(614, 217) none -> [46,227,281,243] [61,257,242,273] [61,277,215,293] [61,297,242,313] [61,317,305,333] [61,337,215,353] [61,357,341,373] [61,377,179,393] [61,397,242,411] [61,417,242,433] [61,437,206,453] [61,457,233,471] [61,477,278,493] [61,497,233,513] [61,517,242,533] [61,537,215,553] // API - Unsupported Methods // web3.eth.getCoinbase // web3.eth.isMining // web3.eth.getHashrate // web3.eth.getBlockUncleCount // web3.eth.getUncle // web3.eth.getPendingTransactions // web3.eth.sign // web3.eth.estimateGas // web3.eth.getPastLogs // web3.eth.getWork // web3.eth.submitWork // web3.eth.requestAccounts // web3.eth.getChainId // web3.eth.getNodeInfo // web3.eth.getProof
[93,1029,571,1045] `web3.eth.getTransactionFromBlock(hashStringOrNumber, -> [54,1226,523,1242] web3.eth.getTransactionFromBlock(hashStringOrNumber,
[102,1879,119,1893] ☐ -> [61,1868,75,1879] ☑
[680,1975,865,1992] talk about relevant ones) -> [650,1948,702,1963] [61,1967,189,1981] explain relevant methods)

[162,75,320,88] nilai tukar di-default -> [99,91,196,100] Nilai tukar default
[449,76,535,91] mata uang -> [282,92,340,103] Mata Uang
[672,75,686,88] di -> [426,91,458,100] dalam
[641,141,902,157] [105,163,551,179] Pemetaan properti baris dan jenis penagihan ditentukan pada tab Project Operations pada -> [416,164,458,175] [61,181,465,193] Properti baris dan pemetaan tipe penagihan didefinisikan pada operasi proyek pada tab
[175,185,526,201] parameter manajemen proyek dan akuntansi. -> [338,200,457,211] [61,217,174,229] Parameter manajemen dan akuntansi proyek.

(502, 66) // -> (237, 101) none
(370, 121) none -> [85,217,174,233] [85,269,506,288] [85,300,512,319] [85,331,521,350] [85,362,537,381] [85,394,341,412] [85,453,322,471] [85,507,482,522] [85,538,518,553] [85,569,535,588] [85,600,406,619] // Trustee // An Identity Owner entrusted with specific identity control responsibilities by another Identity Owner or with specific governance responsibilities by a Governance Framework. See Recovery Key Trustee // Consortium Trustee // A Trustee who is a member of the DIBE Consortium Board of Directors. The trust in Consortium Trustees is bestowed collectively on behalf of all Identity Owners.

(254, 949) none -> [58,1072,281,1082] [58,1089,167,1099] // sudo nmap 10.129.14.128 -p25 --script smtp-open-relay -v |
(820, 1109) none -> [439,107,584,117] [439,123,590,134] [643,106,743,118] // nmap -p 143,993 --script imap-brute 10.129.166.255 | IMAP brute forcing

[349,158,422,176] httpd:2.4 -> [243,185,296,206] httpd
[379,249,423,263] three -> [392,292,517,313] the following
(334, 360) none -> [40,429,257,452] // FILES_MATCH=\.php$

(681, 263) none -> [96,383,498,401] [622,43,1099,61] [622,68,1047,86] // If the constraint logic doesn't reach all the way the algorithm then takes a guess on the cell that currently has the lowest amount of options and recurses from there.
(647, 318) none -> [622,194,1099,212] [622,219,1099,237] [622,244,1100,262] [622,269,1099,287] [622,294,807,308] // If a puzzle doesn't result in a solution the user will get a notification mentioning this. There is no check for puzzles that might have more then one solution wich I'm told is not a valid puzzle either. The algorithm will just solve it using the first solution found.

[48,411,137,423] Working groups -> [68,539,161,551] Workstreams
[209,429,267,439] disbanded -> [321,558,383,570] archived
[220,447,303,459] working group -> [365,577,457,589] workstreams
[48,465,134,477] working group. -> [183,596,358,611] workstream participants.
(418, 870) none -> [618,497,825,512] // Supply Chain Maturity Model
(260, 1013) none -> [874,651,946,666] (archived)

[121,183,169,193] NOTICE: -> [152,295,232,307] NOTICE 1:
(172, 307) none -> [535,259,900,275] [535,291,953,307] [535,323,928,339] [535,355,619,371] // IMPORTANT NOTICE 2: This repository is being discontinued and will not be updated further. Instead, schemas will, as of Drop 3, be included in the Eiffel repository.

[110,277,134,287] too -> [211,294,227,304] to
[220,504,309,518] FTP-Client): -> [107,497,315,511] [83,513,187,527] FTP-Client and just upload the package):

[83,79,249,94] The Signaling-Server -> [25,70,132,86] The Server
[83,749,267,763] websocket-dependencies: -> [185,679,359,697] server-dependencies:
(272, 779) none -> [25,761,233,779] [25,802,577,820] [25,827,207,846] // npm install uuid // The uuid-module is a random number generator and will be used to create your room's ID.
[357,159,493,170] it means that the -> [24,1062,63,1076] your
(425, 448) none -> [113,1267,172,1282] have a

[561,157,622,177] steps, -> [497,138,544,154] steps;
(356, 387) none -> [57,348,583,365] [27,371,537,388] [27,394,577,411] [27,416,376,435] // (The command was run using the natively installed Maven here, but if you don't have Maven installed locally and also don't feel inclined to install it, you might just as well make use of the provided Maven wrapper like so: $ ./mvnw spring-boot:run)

++++++++++++++++++++

◆ What you are asked to do: Determine how many lines in the listing above hold "proyek". Give the number without any other words.

◆ Exercise result: 2